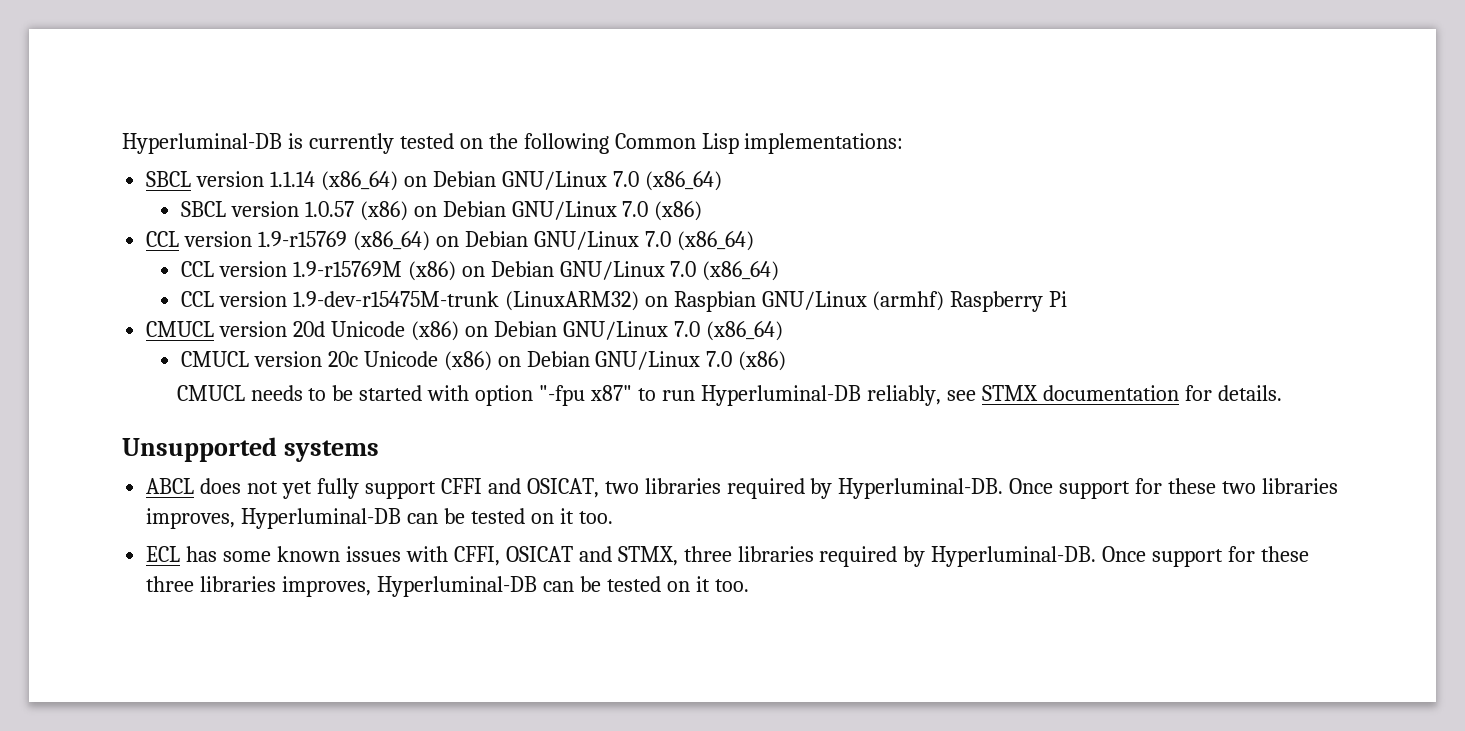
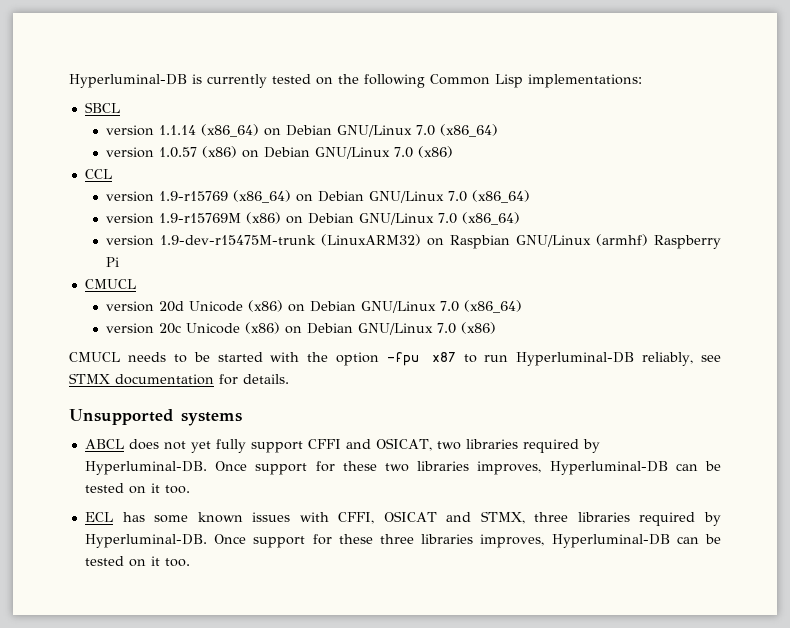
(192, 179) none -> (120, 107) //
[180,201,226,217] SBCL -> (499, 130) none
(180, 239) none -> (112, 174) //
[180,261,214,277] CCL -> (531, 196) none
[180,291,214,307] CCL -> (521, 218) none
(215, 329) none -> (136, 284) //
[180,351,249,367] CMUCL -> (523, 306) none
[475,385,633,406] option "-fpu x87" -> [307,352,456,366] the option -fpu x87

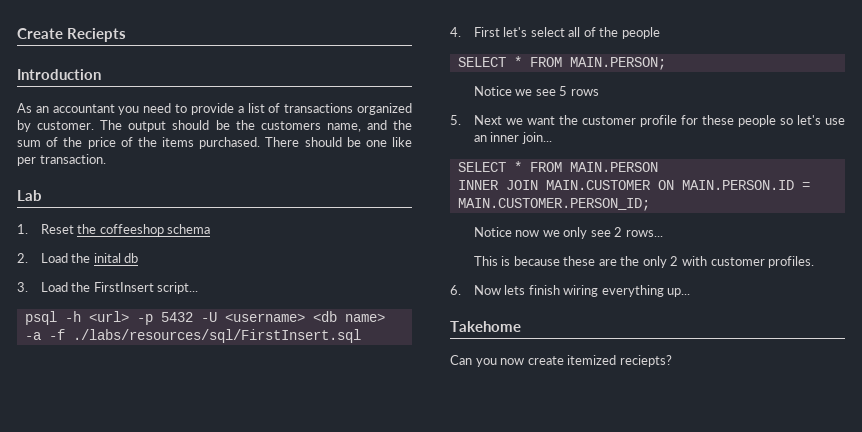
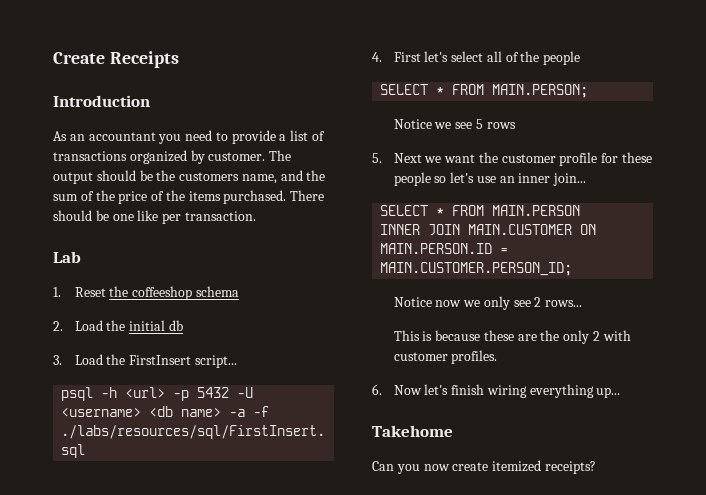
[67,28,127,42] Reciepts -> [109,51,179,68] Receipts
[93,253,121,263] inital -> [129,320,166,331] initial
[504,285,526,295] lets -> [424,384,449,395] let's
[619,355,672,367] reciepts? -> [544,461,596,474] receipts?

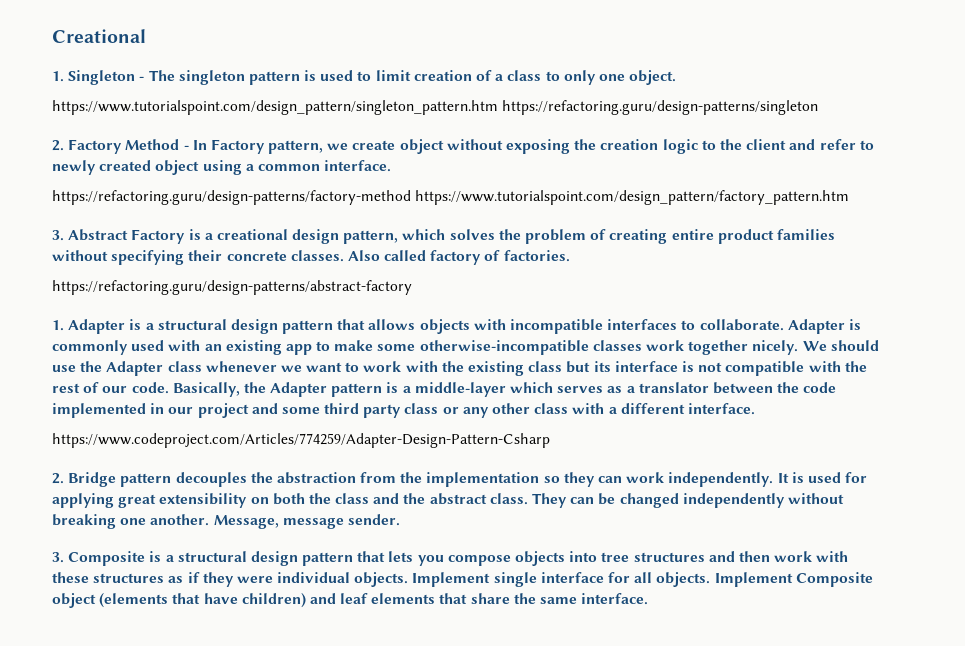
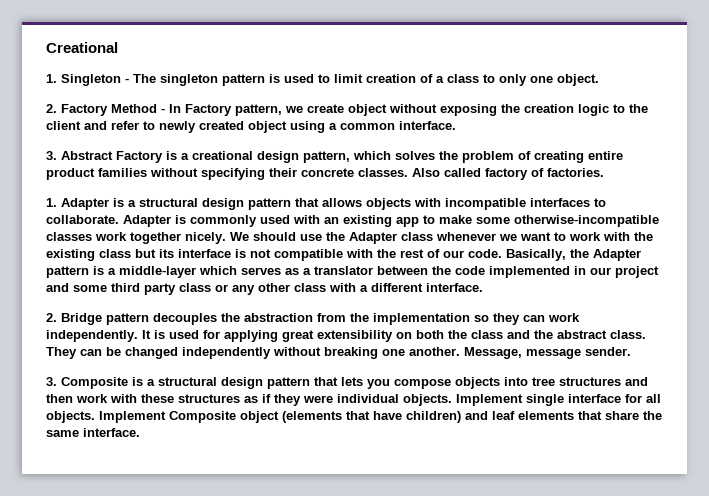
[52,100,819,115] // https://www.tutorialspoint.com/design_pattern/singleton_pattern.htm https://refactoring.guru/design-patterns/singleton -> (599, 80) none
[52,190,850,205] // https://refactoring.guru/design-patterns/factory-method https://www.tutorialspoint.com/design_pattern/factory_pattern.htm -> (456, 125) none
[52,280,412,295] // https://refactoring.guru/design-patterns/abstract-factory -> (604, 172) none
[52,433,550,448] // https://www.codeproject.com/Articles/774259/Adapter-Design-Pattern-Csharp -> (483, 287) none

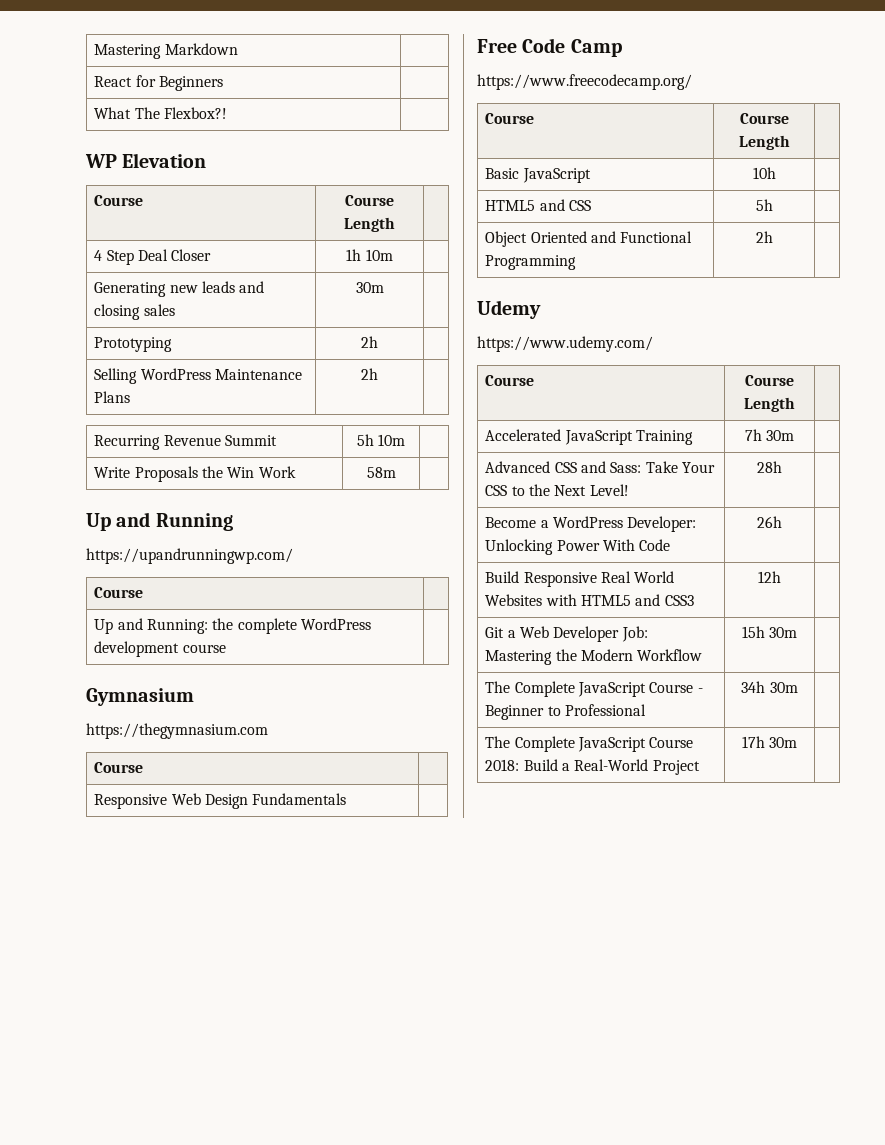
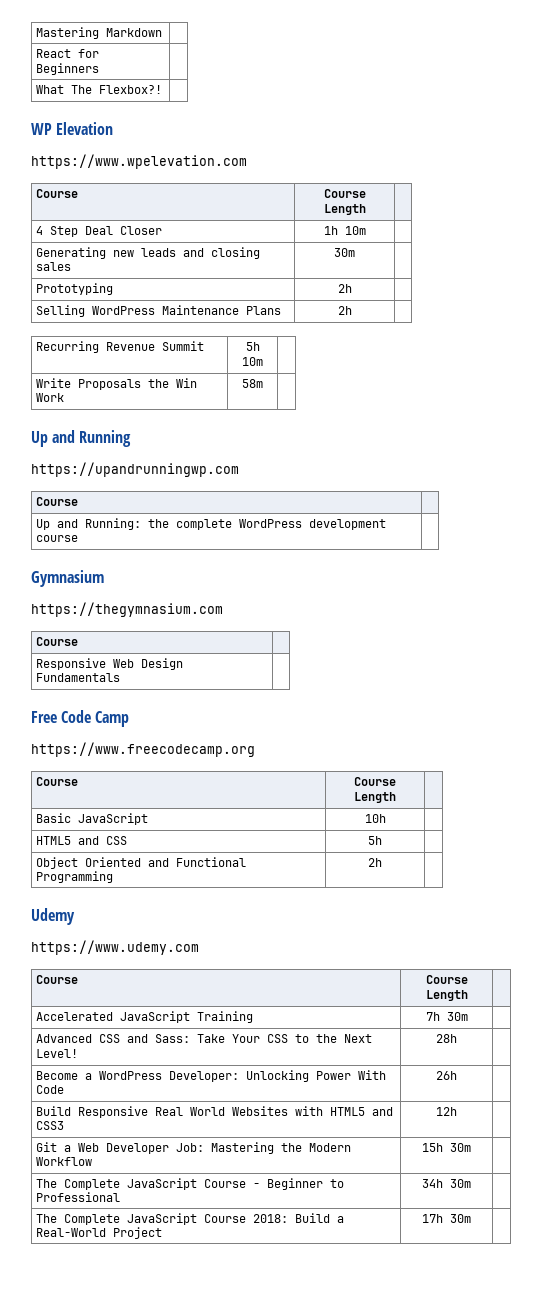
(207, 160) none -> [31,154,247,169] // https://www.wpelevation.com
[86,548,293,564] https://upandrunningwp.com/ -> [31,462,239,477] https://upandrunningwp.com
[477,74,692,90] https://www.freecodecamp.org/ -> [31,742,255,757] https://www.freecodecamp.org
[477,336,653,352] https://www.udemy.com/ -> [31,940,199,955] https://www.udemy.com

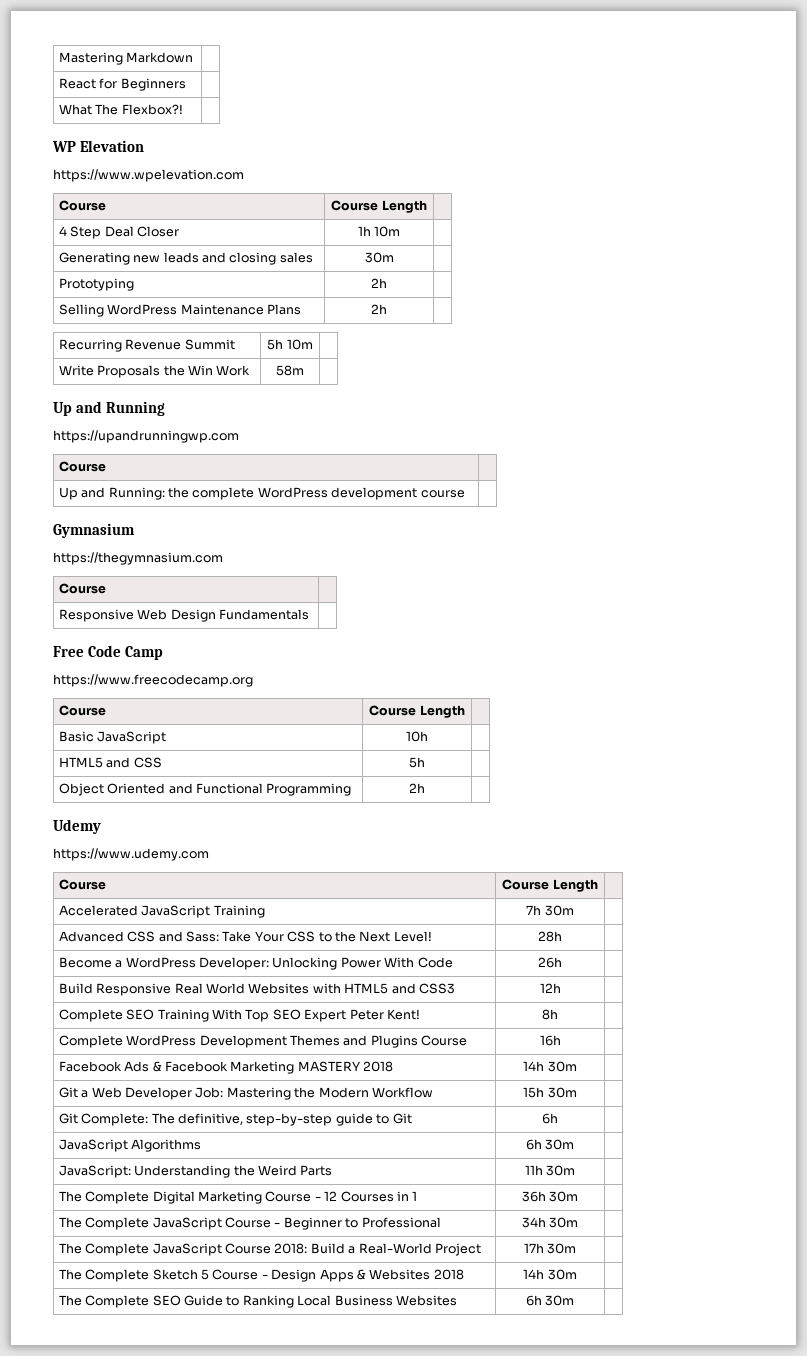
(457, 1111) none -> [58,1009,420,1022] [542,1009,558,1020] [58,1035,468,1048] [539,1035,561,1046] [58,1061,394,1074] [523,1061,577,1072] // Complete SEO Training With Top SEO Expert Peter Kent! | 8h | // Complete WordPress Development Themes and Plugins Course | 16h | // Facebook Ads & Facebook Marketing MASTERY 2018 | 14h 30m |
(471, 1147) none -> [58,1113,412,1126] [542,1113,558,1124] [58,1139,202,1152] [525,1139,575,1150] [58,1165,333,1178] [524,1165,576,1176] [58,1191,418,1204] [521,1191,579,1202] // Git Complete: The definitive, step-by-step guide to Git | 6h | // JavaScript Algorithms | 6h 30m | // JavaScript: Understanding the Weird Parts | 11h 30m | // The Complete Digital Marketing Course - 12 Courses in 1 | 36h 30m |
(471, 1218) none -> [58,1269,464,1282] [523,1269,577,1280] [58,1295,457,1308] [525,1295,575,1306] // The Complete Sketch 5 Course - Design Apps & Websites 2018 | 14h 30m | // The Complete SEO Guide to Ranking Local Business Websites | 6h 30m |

════════════════

## Problem statement
Each line of the records above that includes the string "refactoring" should be counted. Report the total alone.

## Expected answer
3